Prompt: Where a line of the records contains the word "Bill", show that line.

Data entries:
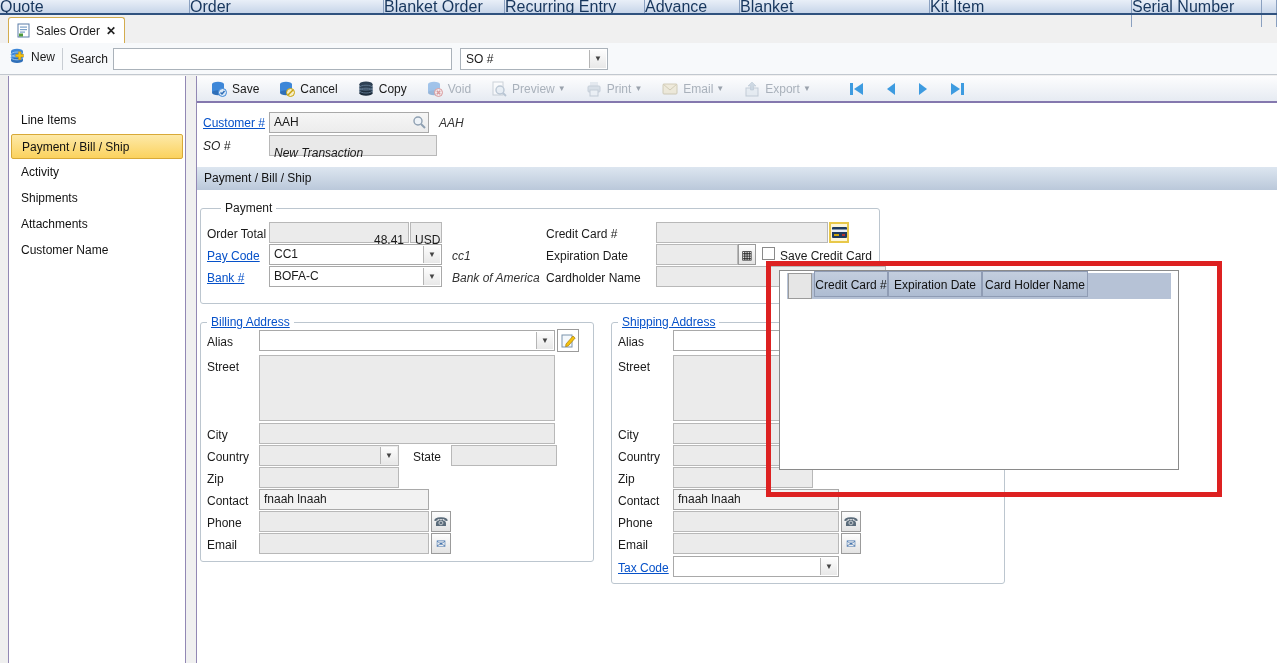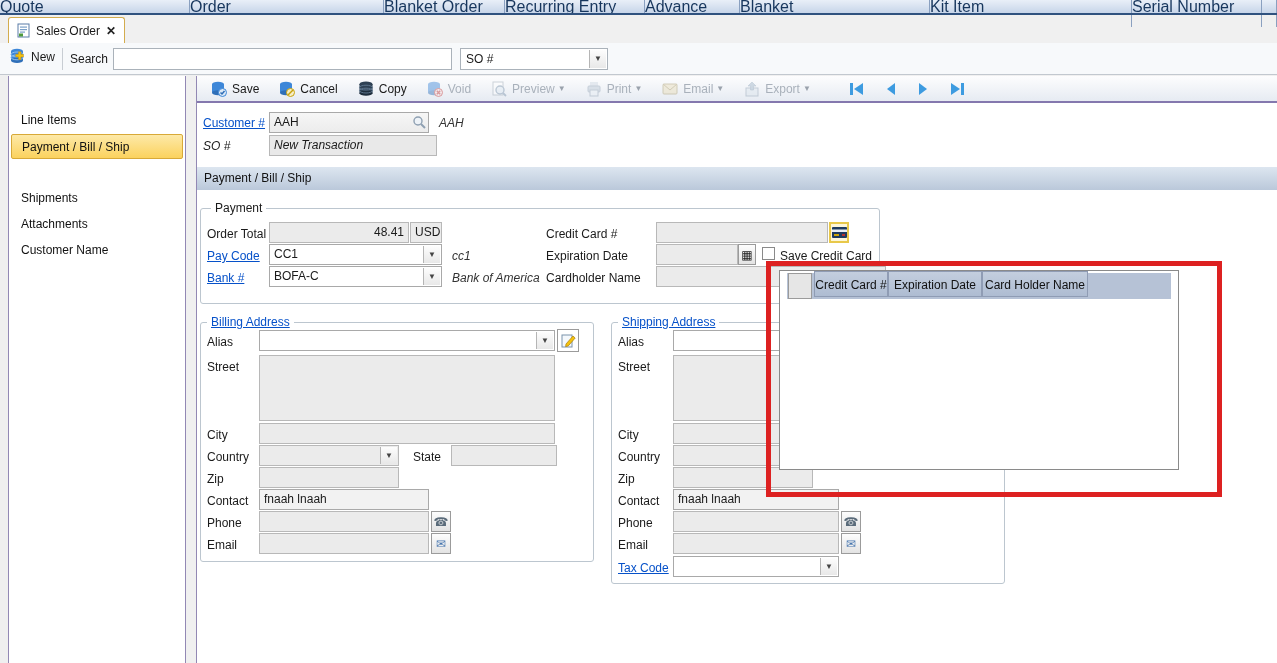--- a/index.html
+++ b/index.html
@@ -41,7 +41,7 @@
   .link{color:#0651c9;text-decoration:underline;}
   .ital{font-style:italic;}
   .echo{font-style:italic;color:#333;}
-  .inp{position:absolute;background:#ebebeb;border:1px solid #b8b8b8;box-sizing:border-box;height:21px;line-height:19px;padding:0 4px;}
+  .inp{position:absolute;background:#ebebeb;border:1px solid #b8b8b8;box-sizing:border-box;height:21px;line-height:19px;padding:8px 4px;}
   .inpw{position:absolute;background:#fff;border:1px solid #a9a9a9;box-sizing:border-box;height:21px;line-height:19px;padding:0 4px;}
   .group{position:absolute;border:1px solid #bcc6cf;border-radius:3px;}
   .legend{position:absolute;background:#fff;padding:0 4px;height:14px;line-height:14px;}

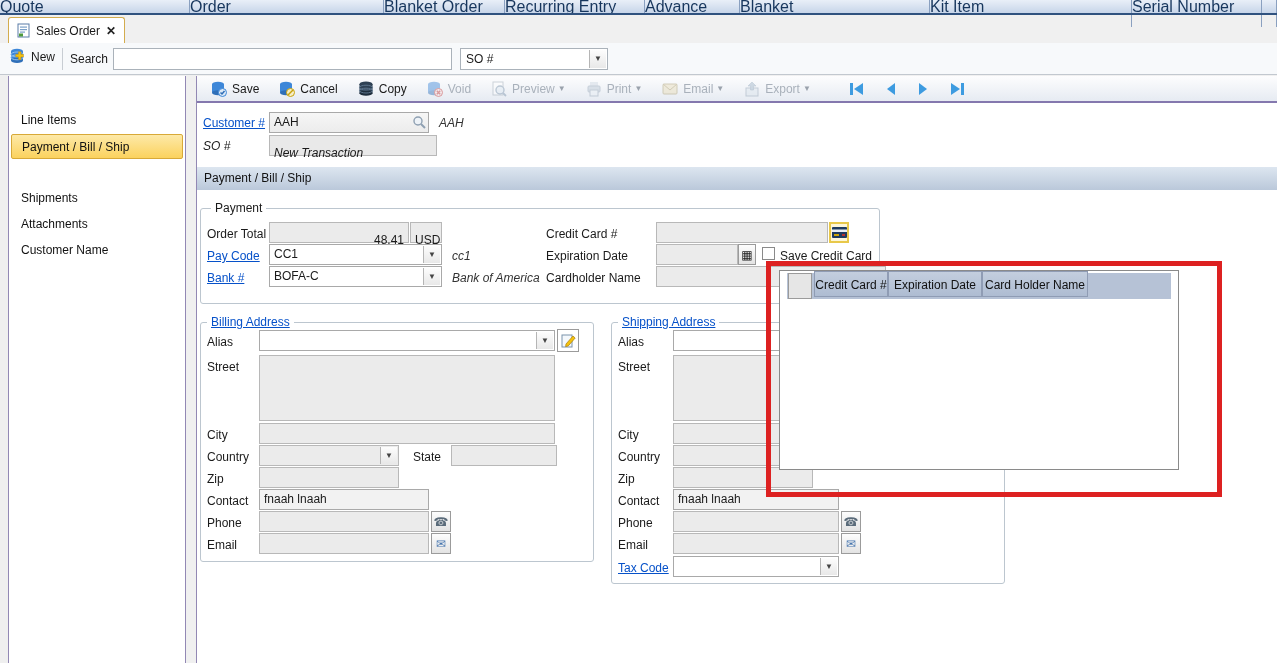--- a/index.html
+++ b/index.html
@@ -124,6 +124,7 @@
   <div id="sidebar" class="abs">
     <div class="sbitem" style="top:32px">Line Items</div>
     <div class="sbitem sel" style="top:58px">Payment / Bill / Ship</div>
+    <div class="sbitem" style="top:84px">Activity</div>
     <div class="sbitem" style="top:110px">Shipments</div>
     <div class="sbitem" style="top:136px">Attachments</div>
     <div class="sbitem" style="top:162px">Customer Name</div>

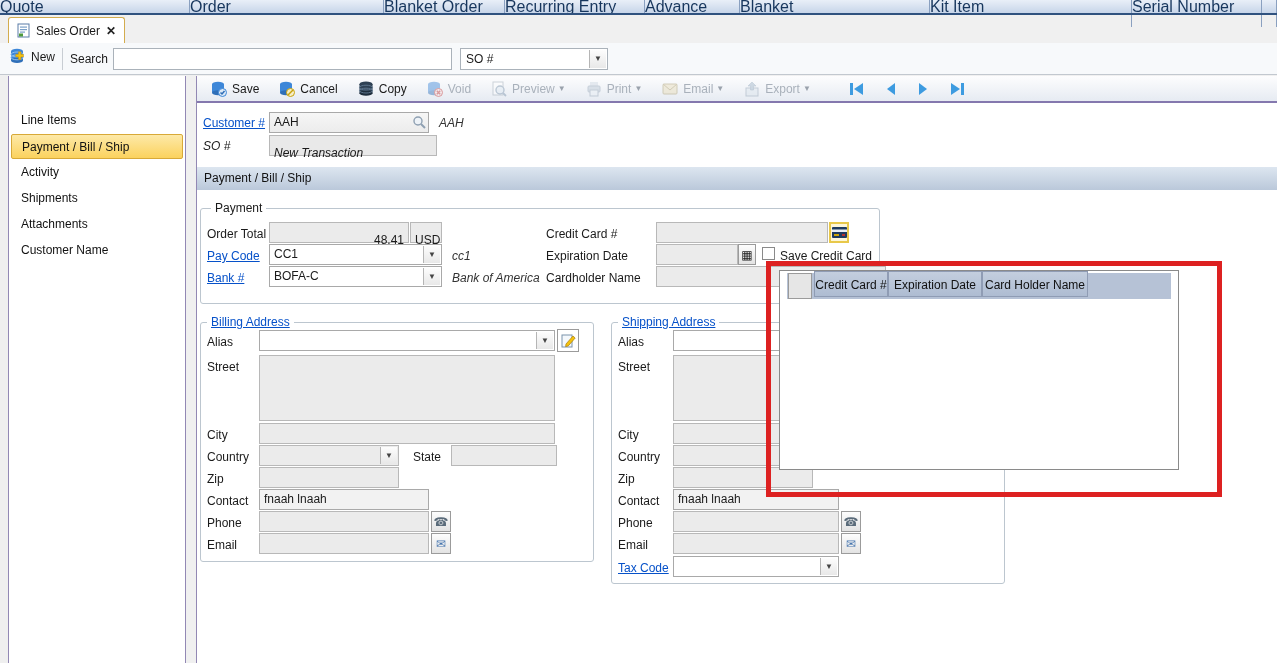--- a/index.html
+++ b/index.html
@@ -251,7 +251,7 @@
     <div class="secbar abs">Payment / Bill / Ship</div>
 
     <div class="group" style="left:3px;top:132px;width:678px;height:94px"></div>
-    <div class="legend" style="left:14px;top:125px">Payment</div>
+    <div class="legend" style="left:24px;top:125px">Payment</div>
 
     <div class="lbl" style="left:10px;top:148px">Order Total</div>
     <div class="inp" style="left:72px;top:146px;width:140px;text-align:right">48.41</div>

Solution to this task:
     <div class="sbitem sel" style="top:58px">Payment / Bill / Ship</div>
     <div class="secbar abs">Payment / Bill / Ship</div>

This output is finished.